What you are asked to do
Only one stretch of the data below is wanted: the lines starting at the one with "(185, 32) none" and ending at the one with "[453,162,810,174] [453,185,503,197] Define", both included, given again exactly.

Version difference data:

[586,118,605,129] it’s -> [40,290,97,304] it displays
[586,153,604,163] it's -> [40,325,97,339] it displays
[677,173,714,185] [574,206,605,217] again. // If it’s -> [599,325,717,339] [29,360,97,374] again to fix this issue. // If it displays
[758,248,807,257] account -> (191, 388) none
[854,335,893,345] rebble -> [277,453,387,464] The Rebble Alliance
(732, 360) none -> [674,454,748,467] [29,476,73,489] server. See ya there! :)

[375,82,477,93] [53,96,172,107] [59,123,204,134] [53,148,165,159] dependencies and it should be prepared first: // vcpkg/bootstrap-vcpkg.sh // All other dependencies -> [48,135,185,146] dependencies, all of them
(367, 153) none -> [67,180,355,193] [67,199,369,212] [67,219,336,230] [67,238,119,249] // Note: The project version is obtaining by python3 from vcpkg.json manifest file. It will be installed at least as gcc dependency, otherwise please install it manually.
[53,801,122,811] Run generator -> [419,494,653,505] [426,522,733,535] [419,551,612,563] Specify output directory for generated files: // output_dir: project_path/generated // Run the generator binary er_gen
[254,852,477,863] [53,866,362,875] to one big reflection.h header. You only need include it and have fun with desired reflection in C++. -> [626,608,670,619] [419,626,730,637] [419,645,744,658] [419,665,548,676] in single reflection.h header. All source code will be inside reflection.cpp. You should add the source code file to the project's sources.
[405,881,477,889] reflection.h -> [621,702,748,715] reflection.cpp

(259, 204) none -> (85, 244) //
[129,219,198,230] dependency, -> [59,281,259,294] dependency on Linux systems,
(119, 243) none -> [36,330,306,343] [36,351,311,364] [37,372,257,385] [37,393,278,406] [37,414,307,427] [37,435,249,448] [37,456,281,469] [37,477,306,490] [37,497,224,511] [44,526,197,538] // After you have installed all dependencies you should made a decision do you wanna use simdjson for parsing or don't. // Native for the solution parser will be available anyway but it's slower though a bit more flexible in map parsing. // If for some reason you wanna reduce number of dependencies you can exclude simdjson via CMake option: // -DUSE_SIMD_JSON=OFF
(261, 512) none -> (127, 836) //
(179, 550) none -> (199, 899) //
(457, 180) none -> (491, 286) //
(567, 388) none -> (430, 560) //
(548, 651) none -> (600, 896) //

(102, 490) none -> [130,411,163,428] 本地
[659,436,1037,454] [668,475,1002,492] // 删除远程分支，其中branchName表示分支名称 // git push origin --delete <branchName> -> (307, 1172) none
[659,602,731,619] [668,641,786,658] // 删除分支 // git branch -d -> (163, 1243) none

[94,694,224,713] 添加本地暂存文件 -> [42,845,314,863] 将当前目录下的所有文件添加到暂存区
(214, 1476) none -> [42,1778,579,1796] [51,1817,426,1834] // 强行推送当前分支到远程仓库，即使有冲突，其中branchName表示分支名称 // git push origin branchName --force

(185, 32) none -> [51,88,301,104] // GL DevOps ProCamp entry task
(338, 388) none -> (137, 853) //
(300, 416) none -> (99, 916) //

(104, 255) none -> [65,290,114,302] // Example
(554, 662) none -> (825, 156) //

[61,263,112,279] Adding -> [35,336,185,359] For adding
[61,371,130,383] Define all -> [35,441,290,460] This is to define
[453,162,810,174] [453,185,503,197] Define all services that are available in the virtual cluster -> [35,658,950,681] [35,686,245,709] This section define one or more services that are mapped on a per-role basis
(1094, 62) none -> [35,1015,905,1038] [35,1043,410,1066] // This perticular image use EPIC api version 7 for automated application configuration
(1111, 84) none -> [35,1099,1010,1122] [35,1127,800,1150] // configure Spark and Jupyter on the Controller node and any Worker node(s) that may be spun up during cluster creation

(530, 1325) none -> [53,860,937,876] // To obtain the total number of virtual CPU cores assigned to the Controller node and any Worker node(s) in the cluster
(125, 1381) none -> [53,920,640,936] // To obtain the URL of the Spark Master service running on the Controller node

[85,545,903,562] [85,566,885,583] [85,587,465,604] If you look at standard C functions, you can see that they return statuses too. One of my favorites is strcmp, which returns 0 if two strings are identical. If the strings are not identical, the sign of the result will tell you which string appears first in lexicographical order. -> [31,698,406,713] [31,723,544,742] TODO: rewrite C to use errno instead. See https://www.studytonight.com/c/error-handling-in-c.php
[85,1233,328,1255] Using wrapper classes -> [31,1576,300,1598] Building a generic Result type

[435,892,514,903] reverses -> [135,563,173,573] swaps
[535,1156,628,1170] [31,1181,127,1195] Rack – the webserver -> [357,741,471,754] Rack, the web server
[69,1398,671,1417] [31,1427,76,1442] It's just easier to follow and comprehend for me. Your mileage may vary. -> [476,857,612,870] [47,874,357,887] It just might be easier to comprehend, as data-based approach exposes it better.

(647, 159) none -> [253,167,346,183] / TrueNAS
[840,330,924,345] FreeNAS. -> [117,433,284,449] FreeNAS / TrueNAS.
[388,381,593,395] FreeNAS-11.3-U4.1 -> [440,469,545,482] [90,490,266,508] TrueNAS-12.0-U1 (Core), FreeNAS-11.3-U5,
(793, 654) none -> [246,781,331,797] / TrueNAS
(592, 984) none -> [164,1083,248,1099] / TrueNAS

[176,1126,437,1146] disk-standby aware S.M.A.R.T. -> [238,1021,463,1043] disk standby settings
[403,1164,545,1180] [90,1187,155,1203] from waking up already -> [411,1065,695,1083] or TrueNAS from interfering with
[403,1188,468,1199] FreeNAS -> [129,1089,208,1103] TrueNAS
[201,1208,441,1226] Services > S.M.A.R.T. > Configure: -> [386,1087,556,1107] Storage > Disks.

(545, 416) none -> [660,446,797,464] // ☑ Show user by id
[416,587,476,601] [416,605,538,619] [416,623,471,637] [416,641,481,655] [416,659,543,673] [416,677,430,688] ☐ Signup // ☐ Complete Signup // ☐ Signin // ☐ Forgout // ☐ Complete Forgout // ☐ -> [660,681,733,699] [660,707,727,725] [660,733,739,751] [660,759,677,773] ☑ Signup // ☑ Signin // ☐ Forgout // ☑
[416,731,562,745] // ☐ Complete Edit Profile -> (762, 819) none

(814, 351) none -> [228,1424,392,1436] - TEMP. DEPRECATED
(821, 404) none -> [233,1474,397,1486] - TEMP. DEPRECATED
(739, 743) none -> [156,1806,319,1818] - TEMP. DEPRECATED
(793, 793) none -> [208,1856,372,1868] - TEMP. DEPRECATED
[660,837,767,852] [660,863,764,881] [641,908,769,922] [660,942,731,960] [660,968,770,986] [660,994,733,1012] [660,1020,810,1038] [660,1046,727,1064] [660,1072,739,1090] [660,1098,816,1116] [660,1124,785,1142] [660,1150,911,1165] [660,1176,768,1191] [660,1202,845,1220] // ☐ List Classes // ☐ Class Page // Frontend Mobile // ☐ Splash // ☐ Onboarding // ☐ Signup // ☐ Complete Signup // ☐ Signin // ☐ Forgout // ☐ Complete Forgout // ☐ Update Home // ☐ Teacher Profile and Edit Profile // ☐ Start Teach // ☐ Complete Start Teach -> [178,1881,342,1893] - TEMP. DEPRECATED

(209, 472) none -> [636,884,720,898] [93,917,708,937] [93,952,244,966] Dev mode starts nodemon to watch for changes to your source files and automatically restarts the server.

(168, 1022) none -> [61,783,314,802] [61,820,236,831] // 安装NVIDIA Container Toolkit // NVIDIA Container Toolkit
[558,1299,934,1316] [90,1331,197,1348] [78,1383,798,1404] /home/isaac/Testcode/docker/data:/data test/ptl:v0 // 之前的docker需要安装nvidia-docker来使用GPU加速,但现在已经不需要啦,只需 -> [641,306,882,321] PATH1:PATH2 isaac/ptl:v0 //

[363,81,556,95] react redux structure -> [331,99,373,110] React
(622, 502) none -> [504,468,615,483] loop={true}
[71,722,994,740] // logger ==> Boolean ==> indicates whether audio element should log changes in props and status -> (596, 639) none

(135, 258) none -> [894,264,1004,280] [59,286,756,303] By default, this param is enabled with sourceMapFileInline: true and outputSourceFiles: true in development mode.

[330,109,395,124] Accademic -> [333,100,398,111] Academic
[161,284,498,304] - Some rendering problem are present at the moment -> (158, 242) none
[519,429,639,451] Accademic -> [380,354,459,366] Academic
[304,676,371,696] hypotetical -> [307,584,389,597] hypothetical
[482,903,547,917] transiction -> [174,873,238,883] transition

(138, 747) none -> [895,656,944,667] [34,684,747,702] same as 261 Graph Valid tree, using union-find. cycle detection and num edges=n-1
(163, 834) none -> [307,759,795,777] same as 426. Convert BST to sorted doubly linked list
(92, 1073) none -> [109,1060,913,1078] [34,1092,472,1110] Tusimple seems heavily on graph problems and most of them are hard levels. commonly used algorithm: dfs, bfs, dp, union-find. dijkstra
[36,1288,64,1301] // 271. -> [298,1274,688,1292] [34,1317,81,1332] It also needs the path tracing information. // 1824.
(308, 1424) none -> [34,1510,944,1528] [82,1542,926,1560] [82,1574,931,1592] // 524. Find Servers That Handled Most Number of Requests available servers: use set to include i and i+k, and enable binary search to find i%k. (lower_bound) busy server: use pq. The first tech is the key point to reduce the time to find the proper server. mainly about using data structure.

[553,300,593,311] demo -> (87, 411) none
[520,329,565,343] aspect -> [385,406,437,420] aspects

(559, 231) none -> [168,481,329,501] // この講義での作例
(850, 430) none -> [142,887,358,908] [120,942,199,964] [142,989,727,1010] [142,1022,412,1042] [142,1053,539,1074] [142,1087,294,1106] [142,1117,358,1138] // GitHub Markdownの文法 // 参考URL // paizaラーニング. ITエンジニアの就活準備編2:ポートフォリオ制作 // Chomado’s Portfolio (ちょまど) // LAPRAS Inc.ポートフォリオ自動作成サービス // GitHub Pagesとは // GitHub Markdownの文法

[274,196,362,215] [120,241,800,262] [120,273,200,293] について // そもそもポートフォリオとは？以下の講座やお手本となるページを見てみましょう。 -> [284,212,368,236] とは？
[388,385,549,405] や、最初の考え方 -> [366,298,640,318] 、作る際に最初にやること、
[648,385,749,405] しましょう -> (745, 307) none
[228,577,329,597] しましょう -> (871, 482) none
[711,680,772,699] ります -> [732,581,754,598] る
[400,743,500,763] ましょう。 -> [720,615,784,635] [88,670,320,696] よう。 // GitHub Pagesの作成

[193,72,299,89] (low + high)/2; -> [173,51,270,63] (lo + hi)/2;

Answer to this task
(185, 32) none -> [51,88,301,104] // GL DevOps ProCamp entry task
(338, 388) none -> (137, 853) //
(300, 416) none -> (99, 916) //

(104, 255) none -> [65,290,114,302] // Example
(554, 662) none -> (825, 156) //

[61,263,112,279] Adding -> [35,336,185,359] For adding
[61,371,130,383] Define all -> [35,441,290,460] This is to define
[453,162,810,174] [453,185,503,197] Define all services that are available in the virtual cluster -> [35,658,950,681] [35,686,245,709] This section define one or more services that are mapped on a per-role basis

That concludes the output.